Born in Cameroon in 1986, Siaka S. Traoré is an artist hailing from Burkina Faso. With a degree in civil engineering, Traoré started as a self-taught photographer in 2012. He draws inspiration from dance, capoeira, and the urban environment in his artistic practice. Traoré’s work critiques notions of identity, the human, our surroundings, and the body in movement, testing our capacities as people and as viewers. His first exhibition, the acclaimed Sunustreet series, was included in the 2014 Dakar Biennale (Dak’Art) and his career took off from there. He was awarded the 2016 “Prix Orange de l’artiste numérique AKAA” (a prize for digital creators at Parisian art fair Also Known as Africa) for his work entitled Dans… e.

About QUADrature

QUADrature is inspired by Samuel Beckett’s Quad (1980), a work created for television in which four actors move laterally or diagonally in quadrangular set, according to a set of strictly determined instructions. In the 1981 premiere, directed by the author, a beam of differently coloured light matched each performer, who in turn employed a specific set of sounds throughout the piece. The four performers were of similar height and indeterminate gender, and each wore a long, hooded tunic that shrouded their face. The first iteration of Quad originally broadcast on German television was then reproduced with slight variations, at the author’s instigation. Quad is characterised by scenic restraint, minimalism, and abstraction; actors traverse the stage in every possible permutation of their permitted movements, the four analogous figures moving from solitude to unity without ever touching each other, leaving centre stage empty at all times.
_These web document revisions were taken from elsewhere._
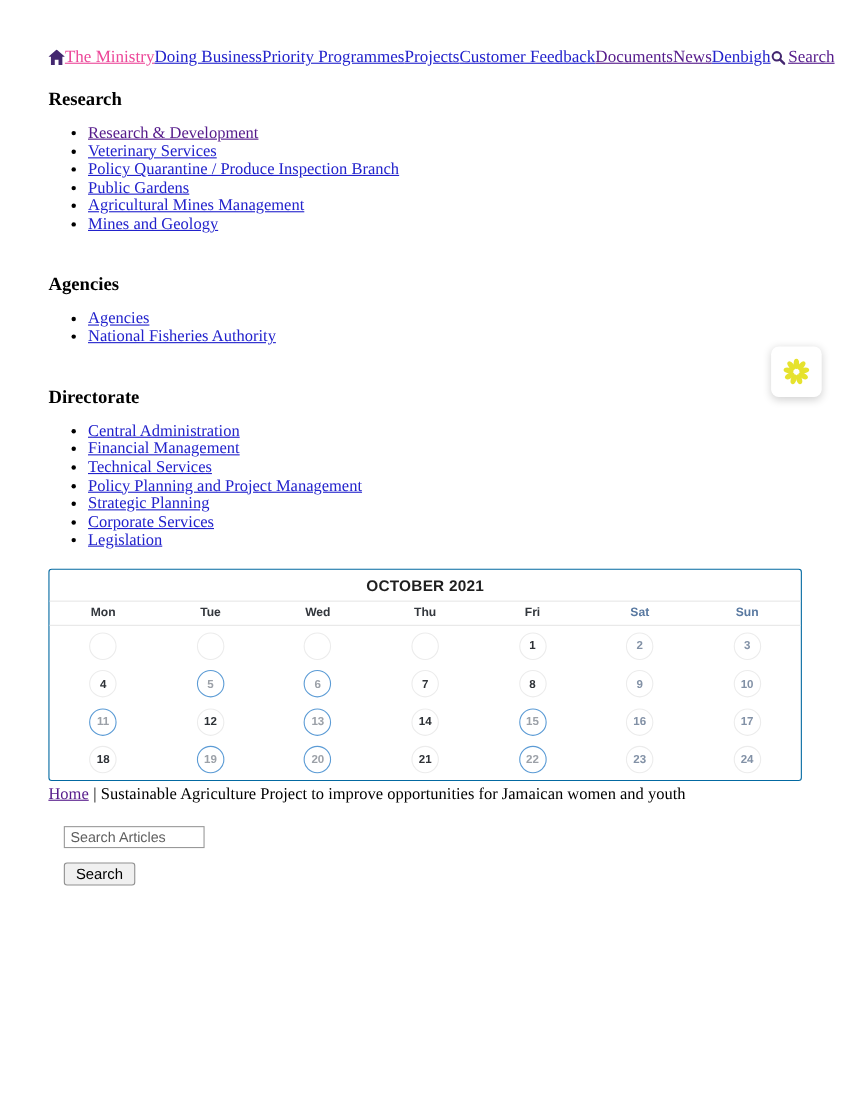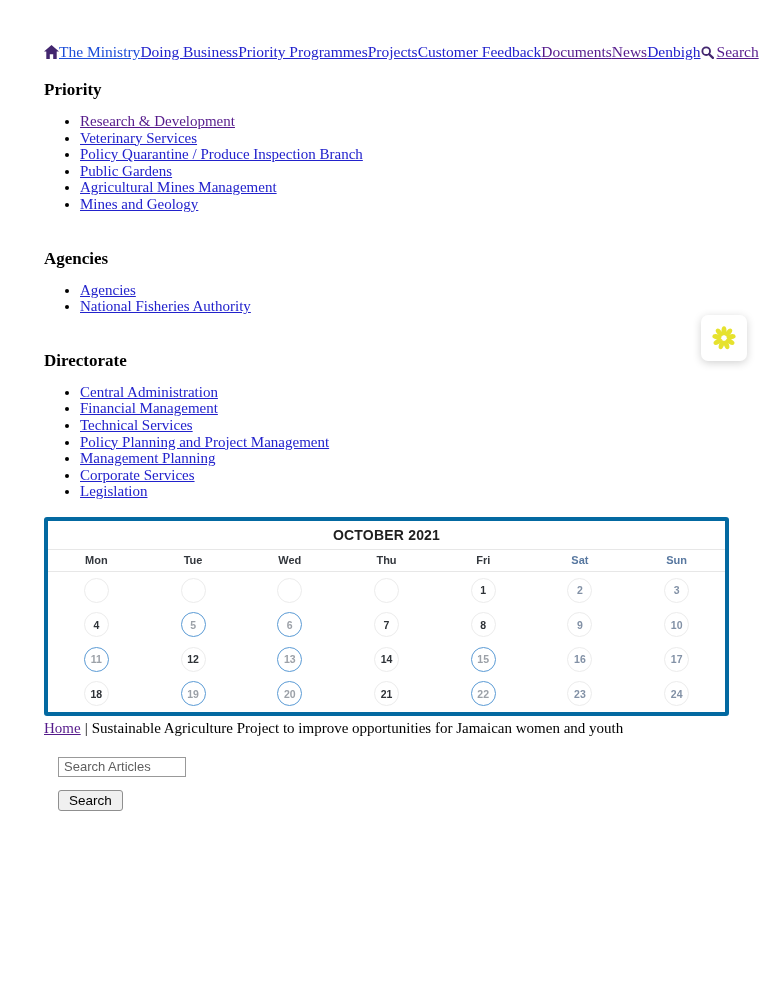--- a/index.html
+++ b/index.html
@@ -158,7 +158,7 @@
             <path fill="currentColor" d="M7.5 0 L15 6.6 H12.7 V14 H9.2 V9.3 H5.8 V14 H2.3 V6.6 H0 Z"></path>
           </svg>
         </a>
-        <a style="color: #1d4ed8;">The Ministry</a>
+        <a style="color: #ec4899;">The Ministry</a>
         <a style="color: rgb(34, 34, 204);">Doing Business</a>
         <a style="color: rgb(34, 34, 204);">Priority Programmes</a>
         <a style="color: rgb(34, 34, 204);">Projects</a>

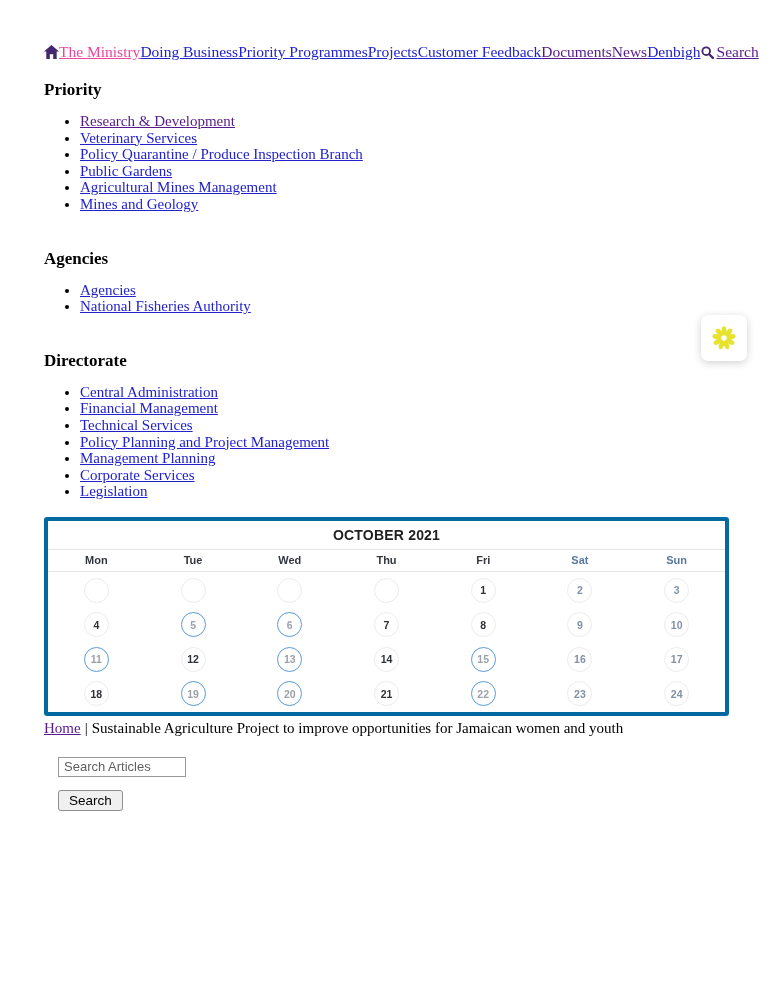--- a/index.html
+++ b/index.html
@@ -175,7 +175,7 @@
         </a>
       </div>
 
-    <h2 class="section-heading first">Priority</h2>
+    <h2 class="section-heading first">Research</h2>
     <ul class="link-list">
       <li><a style="color: rgb(85, 26, 139);">Research &amp; Development</a></li>
       <li><a style="color: rgb(34, 34, 204);">Veterinary Services</a></li>

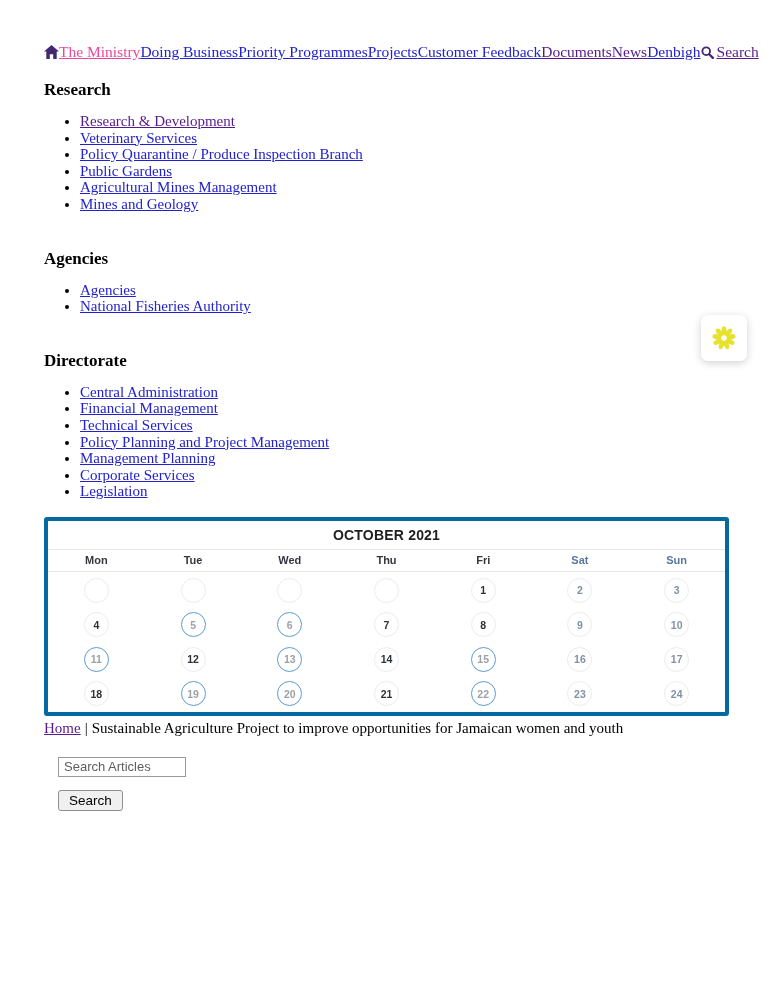--- a/index.html
+++ b/index.html
@@ -197,7 +197,7 @@
       <li><a style="color: rgb(34, 34, 204);">Financial Management</a></li>
       <li><a style="color: rgb(34, 34, 204);">Technical Services</a></li>
       <li><a style="color: rgb(34, 34, 204);">Policy Planning and Project Management</a></li>
-      <li><a style="color: rgb(34, 34, 204);">Management Planning</a></li>
+      <li><a style="color: rgb(34, 34, 204);">Strategic Planning</a></li>
       <li><a style="color: rgb(34, 34, 204);">Corporate Services</a></li>
       <li><a style="color: rgb(34, 34, 204);">Legislation</a></li>
     </ul>

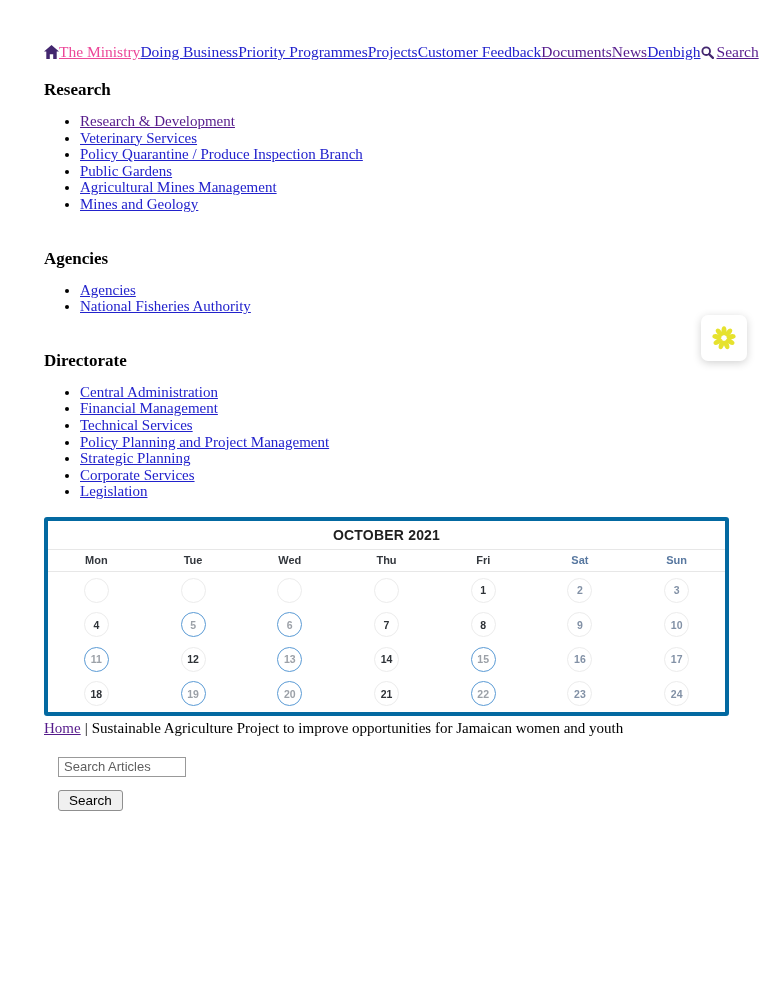--- a/index.html
+++ b/index.html
@@ -51,7 +51,7 @@
   .calendar {
     margin-top: 17px;
     width: 685px;
-    border: 4px solid #0369a1;
+    border: 1px solid #0369a1;
     border-radius: 3px;
     background: #fff;
     font-family: "Liberation Sans", sans-serif;

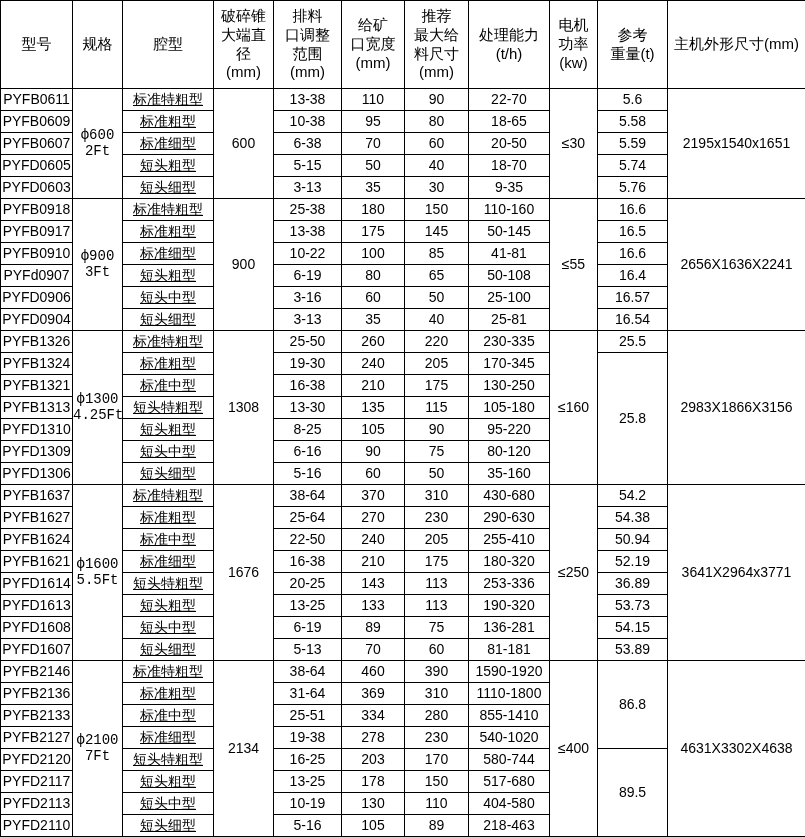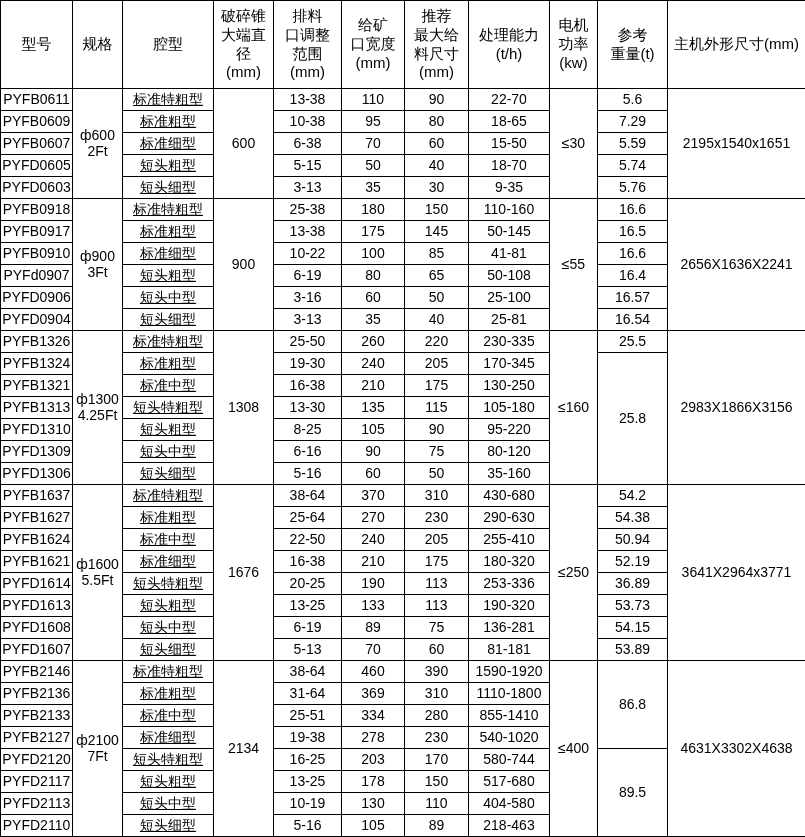--- a/index.html
+++ b/index.html
@@ -128,7 +128,7 @@
           <td>95</td>
           <td>80</td>
           <td>18-65</td>
-          <td>7.29</td>
+          <td>5.58</td>
         </tr>
         <tr>
           <td class="model">PYFB0607</td>

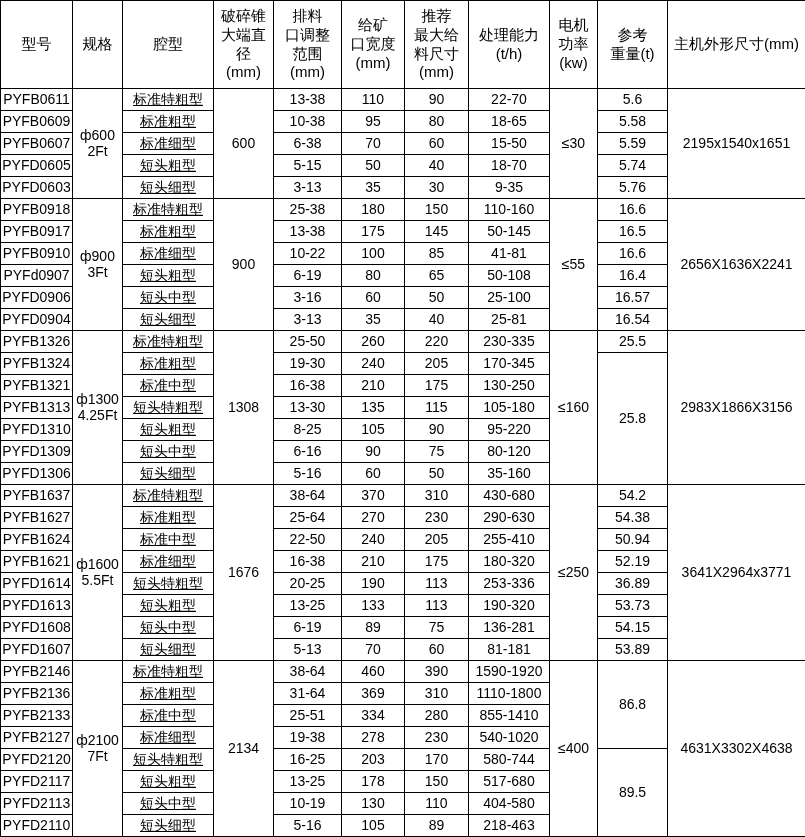--- a/index.html
+++ b/index.html
@@ -56,6 +56,7 @@
     white-space: pre-line;
     font-size: 14px;
     line-height: 1.5;
+    font-family: Liberation Mono, monospace;
   }
 </style>
 </head>

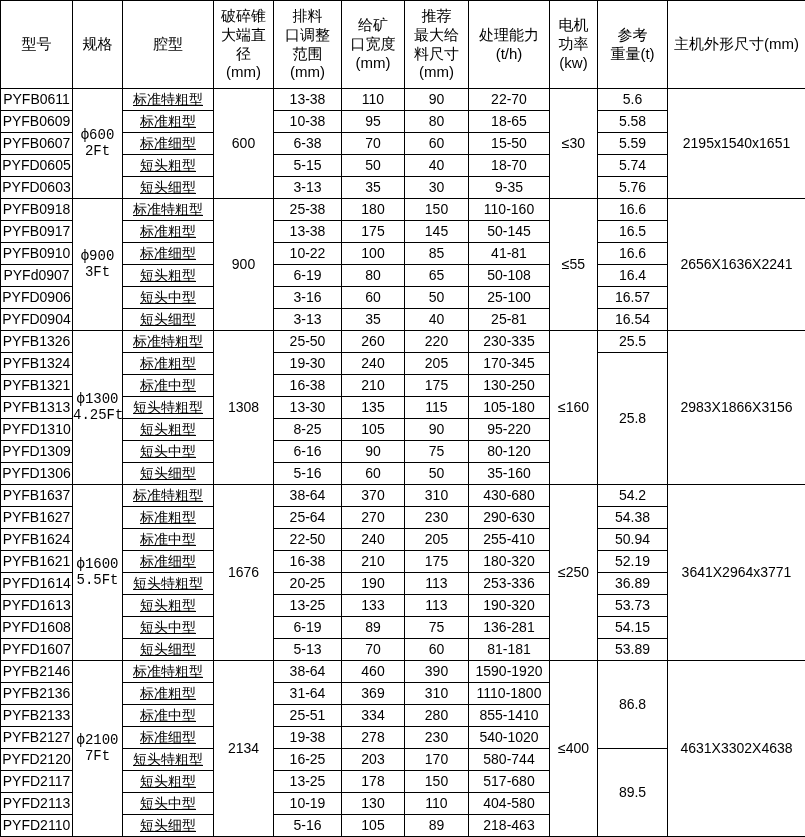--- a/index.html
+++ b/index.html
@@ -137,7 +137,7 @@
           <td>6-38</td>
           <td>70</td>
           <td>60</td>
-          <td>15-50</td>
+          <td>20-50</td>
           <td>5.59</td>
         </tr>
         <tr>

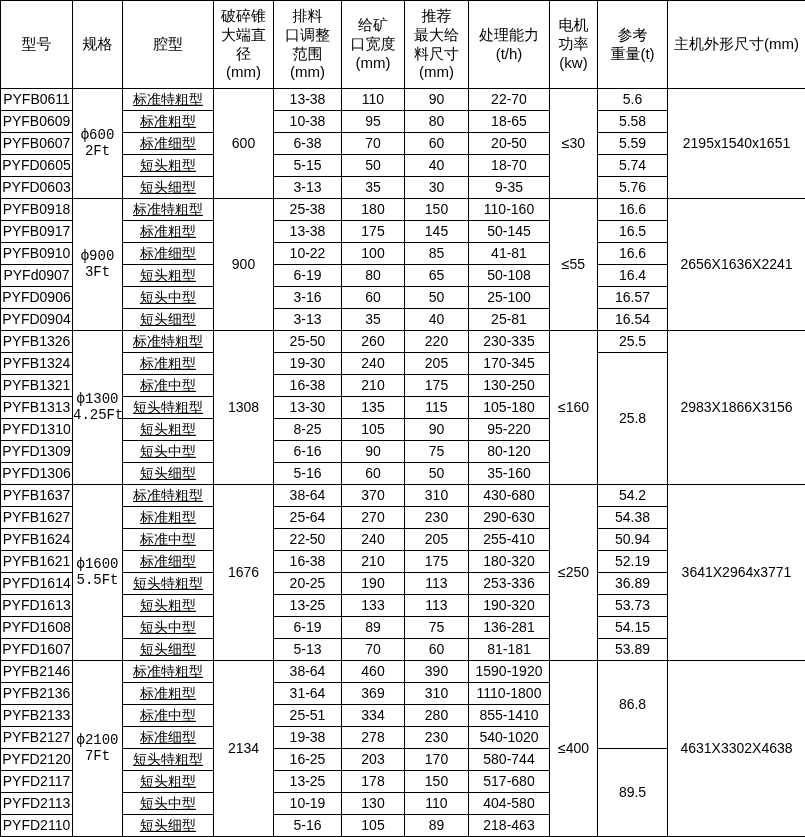--- a/index.html
+++ b/index.html
@@ -325,7 +325,7 @@
           <td class="model">PYFD1614</td>
           <td class="cavity">短头特粗型</td>
           <td>20-25</td>
-          <td>190</td>
+          <td>143</td>
           <td>113</td>
           <td>253-336</td>
           <td>36.89</td>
Beckett’s work resonates strikingly with the global pandemic reality facing us today. Quad is confined to the television screen, its actors to a confined area; the anonymity, concealed faces, and repetitive movements will seem familiar to many of us. Likewise, QUADrature has emerged a context of digital screens, masked individuals moving routinely in predetermined areas, social and physical distancing. Between two people, there is always already an empty space that Beckett referred to as the “danger zone.”

With the support of Galerie de l’UQAM colleagues Anne Philippon and Philippe Dumaine, director Louise Déry has conceived QUADrature as a locus in which four guest curators develop an iteration of the project, each involving four artists. The virtual exhibits in this series will be released over the course of several months, in keeping with the Beckettian dramaturgy of Quad, culminating in a final presentation of works by all four curators and sixteen artists.

While QUADrature is conceived for the digital arena, the notion of shortcoming is germane to its form: it is intended as a forum for curatorial experimentation, interrogation, trial-and-error, and new beginnings. We hold out hope that under ideal circumstances, the works in this series will be shown in the physical space of Galerie de l’UQAM so that they might be enjoyed in their full, experiential materiality.